VOTAR OU METER A MÃO NO PODER?



Ouço e leio que o PT perdeu as eleições para Bolsonaro pelas fake News nas redes sociais, tendo investido na propaganda virtual. Nessa sedução do poder a “esquerda” confunde política real com política virtual.
Passada as eleições já se pensa em manter as migalhas dadas pelos governos anteriores, formando-se uma “resistência” a favor das “conquistas”, pelas condições de miserabilidade herdadas.
Nossa esquerda esquece-se de que a luta não se faz por espaço no planalto e no congresso, mas sim nas ruas, onde estão as necessidades e realidades do trabalhador, que são objeto de ataques frequentes da democracia burguesa. A esquerda tem que criar programas e projetos de lei que atendam às necessidades da sociedade antes de tudo, se é que pretende ainda continuar fazendo política dentro das regras da burguesia.
A questão aqui colocada é justificada diante da fome, desemprego, falta de investimento na educação, mídia tendenciosa e manipuladora, a impunidade dos representantes políticos e empresários, enquanto as lutas populares diminuem.
Nossos avanços dentro das regras do Estado se satisfazem com manifestações, abaixo assinados, discursos inflamados de vaidosas lideranças, festas e beijinhos das gatinhas borralheiras em seus sapatinhos de cristal.
Não existe revolução espontânea. Precisa do engajamento de muita gente, como nos mostra a história. Isso só será possível novamente quando a esquerda for de fato contra o capital em vez de dançar sob as regras do Estado.
É preciso que a esquerda, em vez de dizer aos trabalhadores: “As coisas só vão melhorar quando votarem em nós”, lhes digam: “As coisas só vão melhorar quando vocês meterem as mãos no poder”. (Francisco M. Rodrigues, 2005)
            Com certeza não é do voto que depende o trabalhador para melhorar suas condições de vida.
Se faz necessário transpor a fase do denuncismo por si só, que só faz reclamar, incapaz de abandonar as velhas formas e o pragmatismo do conteúdo. É pela competência que os militantes e as lideranças poderão enfrentar a velha e permanente ideologia do capital.
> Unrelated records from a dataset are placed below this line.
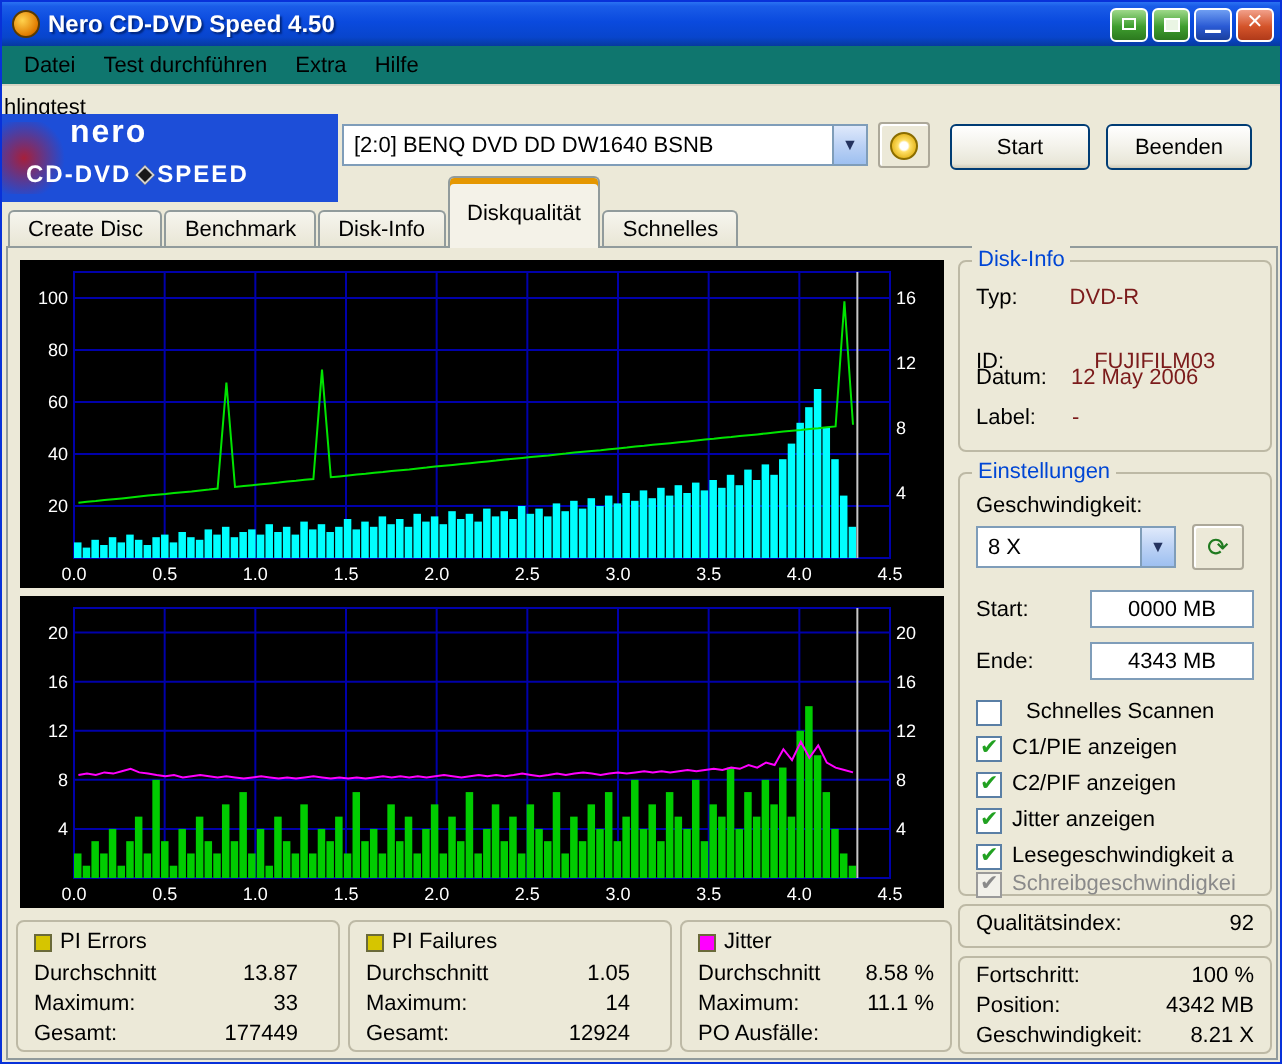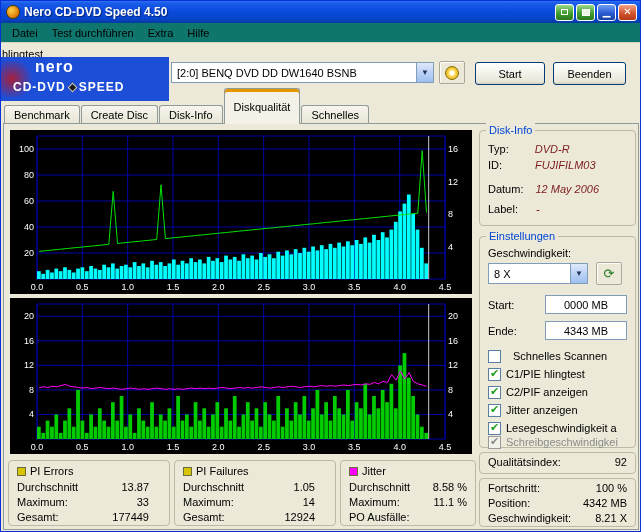--- a/index.html
+++ b/index.html
@@ -181,8 +181,8 @@
   <div class="xp-btn quit-btn">Beenden</div>
 
   <div class="tabs">
+    <div class="tab">Create Disc</div>
     <div class="tab">Benchmark</div>
-    <div class="tab">Create Disc</div>
     <div class="tab">Disk-Info</div>
     <div class="tab active">Diskqualität</div>
     <div class="tab">Schnelles</div>

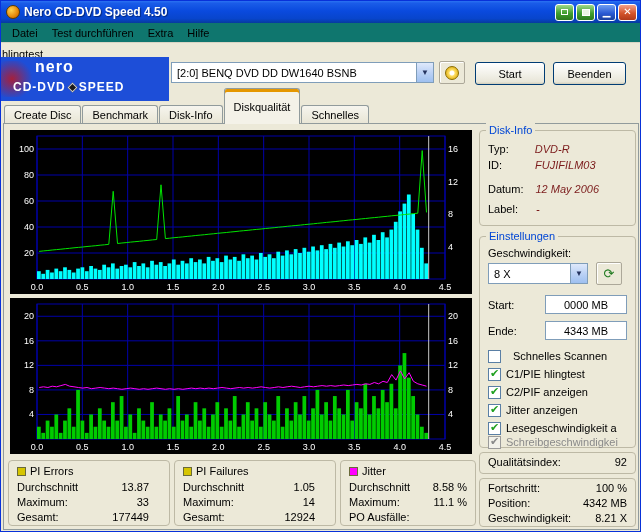--- a/index.html
+++ b/index.html
@@ -106,7 +106,7 @@
   }
   .row { position:absolute; left:8px; right:8px; display:flex; align-items:center; }
   .row .val { margin-left:auto; }
-  .maroon { color:#7b1b1b;font-style:italic; }
+  .maroon { color:#7b1b1b; }
   
   .stat-title-row { position:absolute; left:8px; top:4px; display:flex; align-items:center; gap:4px; }
   .legend-sq { width:9px; height:9px; border:1px solid #6a6a3a; display:inline-block; }

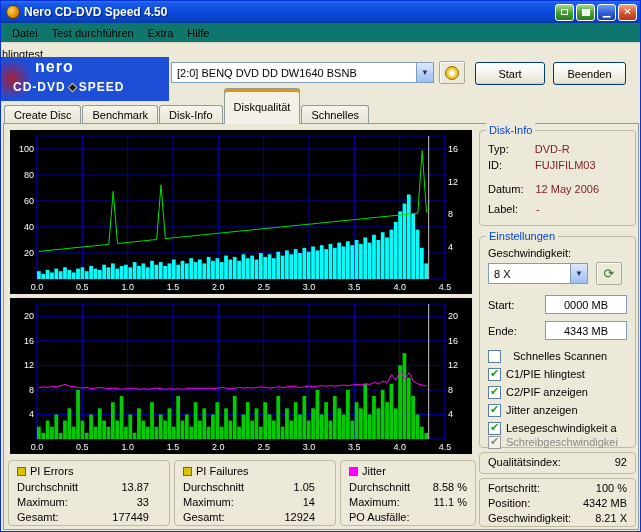--- a/index.html
+++ b/index.html
@@ -458,7 +458,7 @@
           <span>Typ:</span>
           <span class="maroon" style="margin-left:26px;">DVD-R</span>
         </div>
-      <div class="row" style="top:28px;">
+      <div class="row" style="top:44px;gap:12px;">
           <span>ID:</span>
           <span class="maroon" style="margin-left:33px;">FUJIFILM03</span>
         </div>

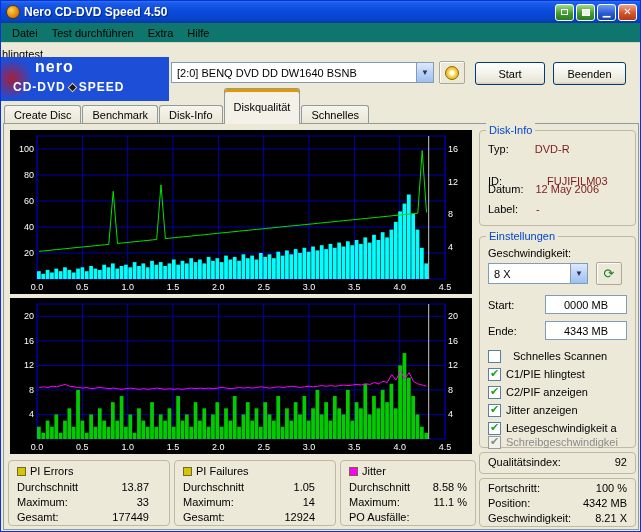--- a/index.html
+++ b/index.html
@@ -502,7 +502,7 @@
         </div>
       <div class="cb-row" style="top:130px;">
           <span class="cb checked"></span>
-          <span class="cb-label">C1/PIE hlingtest</span>
+          <span class="cb-label">C1/PIE anzeigen</span>
         </div>
       <div class="cb-row" style="top:148px;">
           <span class="cb checked"></span>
É a preparação, a formação e as experiências que os habilitará a luta.
É um erro subestimar a ameaça que representam os “órgãos de classe” travestidos de esquerda, sobretudo num momento como o atual, de contradição e exigência de se posicionar e não se deixar ludibriar pelo singelo, pela caricatura de lideranças que pregam a democracia burguesa e querem os trabalhadores de joelhos. Festas de resistência? A música é a mesma, a história é outra.
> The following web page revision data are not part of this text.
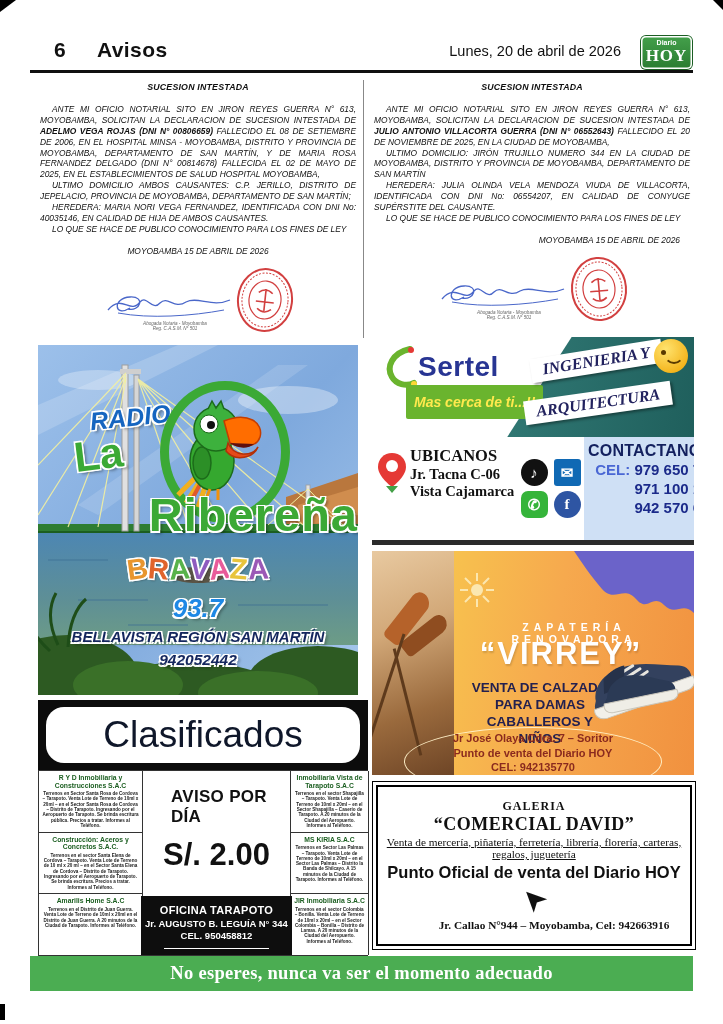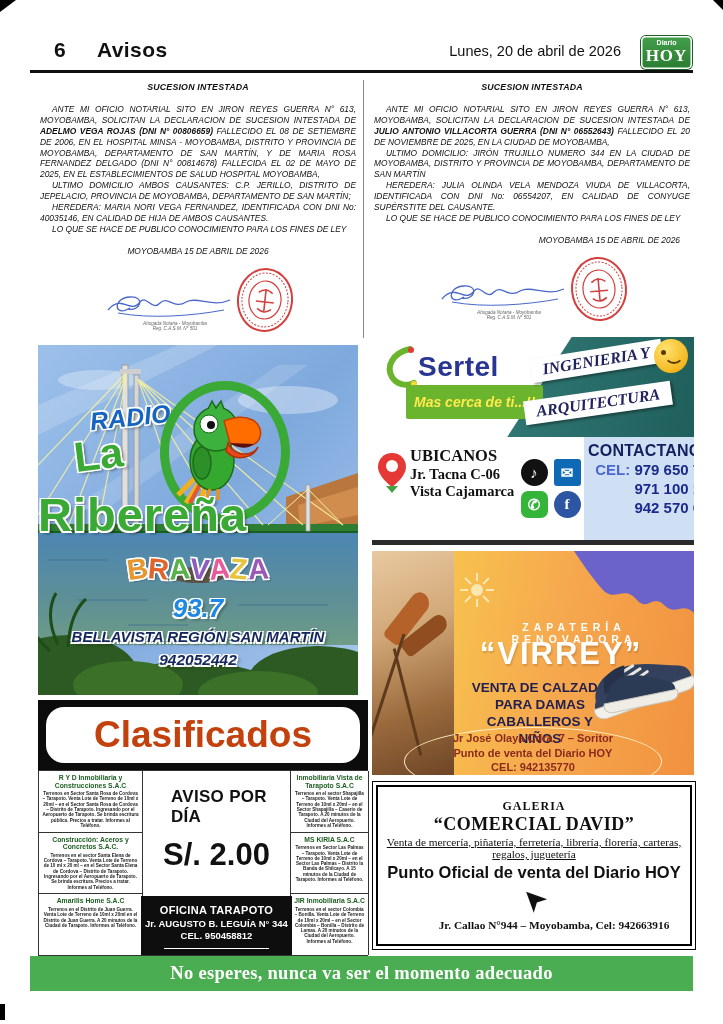--- a/index.html
+++ b/index.html
@@ -42,7 +42,7 @@
   .radio-la{position:absolute;left:36px;top:86px;font-size:42px;font-weight:800;color:#3ba935;transform:rotate(-7deg);}
   .radio-ring{position:absolute;left:122px;top:36px;width:112px;height:124px;border:9px solid #3ba935;border-radius:50%;}
   .parrot{position:absolute;left:126px;top:46px;}
-  .radio-name{position:absolute;left:0;top:142px;width:100%;text-align:left;font-size:47px;font-weight:800;
+  .radio-name{position:absolute;left:0;top:142px;width:100%;text-align:right;font-size:47px;font-weight:800;
               color:#3ba935;letter-spacing:1px;}
   .bravaza{position:absolute;left:0;top:208px;width:100%;text-align:center;font-size:29px;font-weight:800;}
   .bravaza span{display:inline-block;text-shadow:-1.5px -1.5px 0 #fff,1.5px -1.5px 0 #fff,-1.5px 1.5px 0 #fff,1.5px 1.5px 0 #fff,2px 2px 2px rgba(0,0,0,.4);}

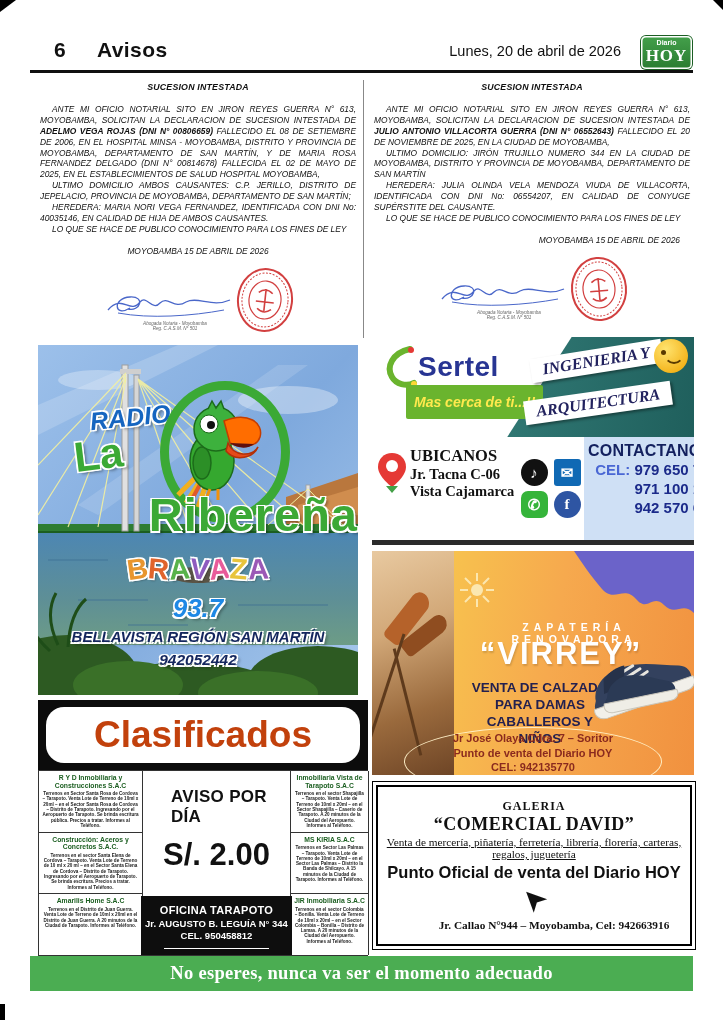--- a/index.html
+++ b/index.html
@@ -124,7 +124,7 @@
   .clasif-header{position:relative;height:70px;background:#0c0c0c;}
   .clasif-pill{position:absolute;left:8px;right:8px;top:7px;bottom:7px;background:#fff;border-radius:18px;
                display:flex;align-items:center;justify-content:center;}
-  .clasif-pill span{font-size:37px;font-weight:700;color:#c2410c;}
+  .clasif-pill span{font-size:37px;font-weight:400;color:#0f172a;}
   .clasif-grid{position:absolute;left:0;top:70px;right:0;bottom:0;display:grid;grid-template-columns:104px 148px 78px;
                border-left:1px solid #333;border-bottom:1px solid #333;border-top:1px solid #333;}
   .mini-col{display:flex;flex-direction:column;border-right:1px solid #333;}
Todo civismo tem como sustentação na “democracia” o perdão. As trocas de generosidades levam a esquerda e a direita a capitular para demonstrar ao trabalhador quem é superior nas suas mesquinhas vinganças.  
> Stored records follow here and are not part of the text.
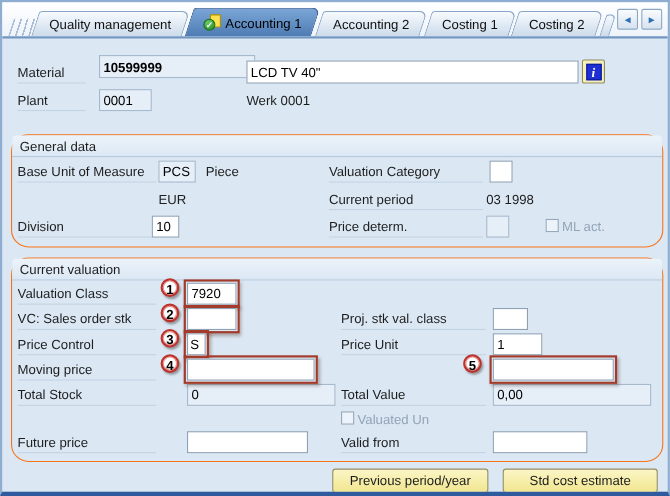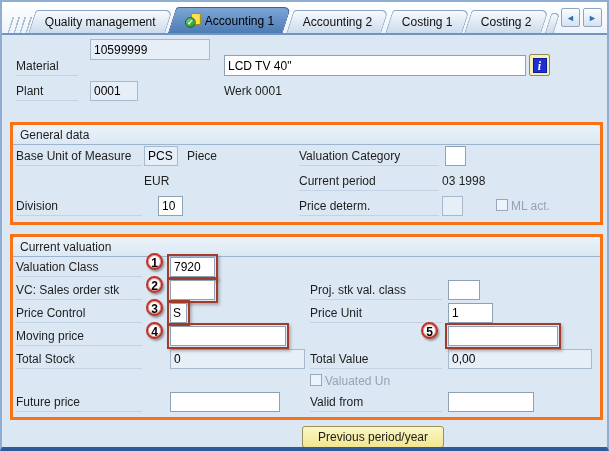--- a/index.html
+++ b/index.html
@@ -109,7 +109,7 @@
   </div>
 
   <div class="lbl" style="left:14px; top:57px; width:62px;">Material</div>
-  <input class="fld ro" style="left: 88px; top: 37px; width: 120px; height: 21px;" readonly="" value="10599999">
+  <input class="fld ro" style="left: 88px; top: 48px; width: 142px; height: 21px; font-weight: bold;" readonly="" value="10599999">
   <input class="fld" style="left: 222px; top: 53px; width: 302px; height: 21px;" value="LCD TV 40&quot;">
   <div class="info-btn" style="left:527px; top:52px;">
     <span class="info-glyph">i</span>

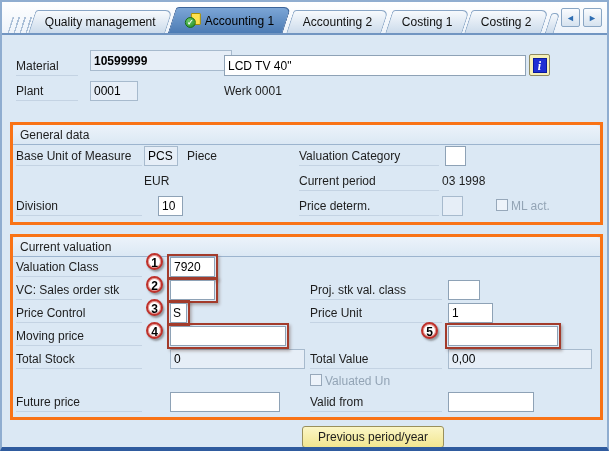--- a/index.html
+++ b/index.html
@@ -54,7 +54,7 @@
   .fld { position:absolute; height:20px; border:1px solid #8ea2b6; background:#fff;
     font-family:"Liberation Sans", sans-serif; font-size:12px; color:#000; padding:0 3px; }
   .fld.ro { background:#e6eef7; border-color:#a7bacd; }
-  .grpbox { position:absolute; border:3px solid #f97316; border-radius:0; }
+  .grpbox { position:absolute; border:1px solid #f97316; border-radius:16px; }
   .grpbox-title { position:absolute; top:0; left:0; right:0; height:20px;
     border-bottom:1px solid #9cb4ce; border-radius:4px 4px 0 0;
     background:linear-gradient(#ecf3fa,#dbe8f4); padding:3px 0 0 7px; color:#1d1d1d; }

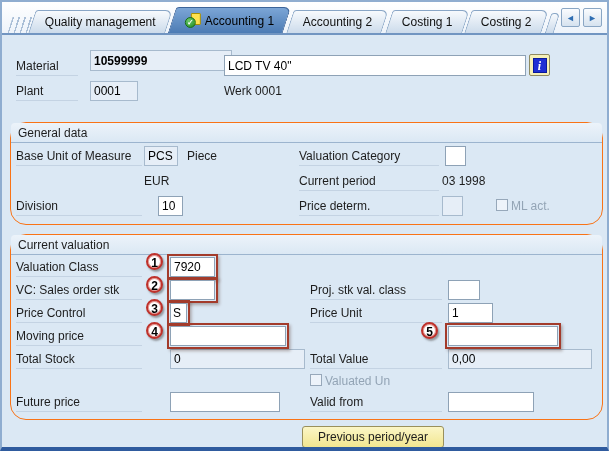--- a/index.html
+++ b/index.html
@@ -130,7 +130,7 @@
   <div class="lbl" style="left:297px; top:172px; width:140px;">Current period</div>
   <div class="txt" style="left:440px; top:172px;">03 1998</div>
   <div class="lbl" style="left:14px; top:197px; width:126px;">Division</div>
-  <input class="fld" style="left: 156px; top: 194px; width: 25px;" value="10">
+  <input class="fld" style="left: 136px; top: 194px; width: 25px;" value="10">
   <div class="lbl" style="left:297px; top:197px; width:140px;">Price determ.</div>
   <input class="fld ro" style="left: 440px; top: 194px; width: 21px;" readonly="" value="">
   <div class="chkbox" style="left:494px; top:197px;"></div>

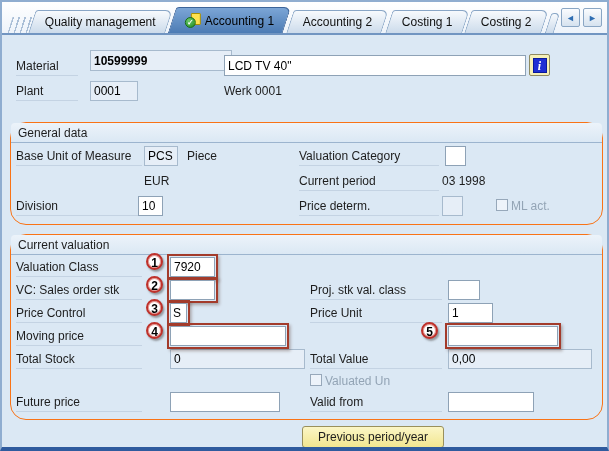--- a/index.html
+++ b/index.html
@@ -181,6 +181,7 @@
   <input class="fld" style="left: 446px; top: 390px; width: 86px;" value="">
 
   <div class="btn" style="left:300px; top:424px; width:142px;">Previous period/year</div>
+  <div class="btn" style="left:455px; top:424px; width:141px;">Std cost estimate</div>
 
 </div>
Os governos tanto de um lado quanto de outro são os criadores de mártires que se perdoam. Generais da tortura se tornam humanistas, juízes são bondosos políticos que culpam e inocentam em nome da paz social, “representantes” dos trabalhadores se corrompem e são venerados. Ai está como se ameniza o fascismo.
Aos homens de esquerda que tem dúvidas em ser de fato de esquerda, é preciso lembrar que é necessário recusar quaisquer esmolas da burguesia, porque o mundo não pertence a ninguém, senão isso, precisamos demonstrar que não perdoamos o extermínio, pela fome, pelas doenças, pela falta de humanidade.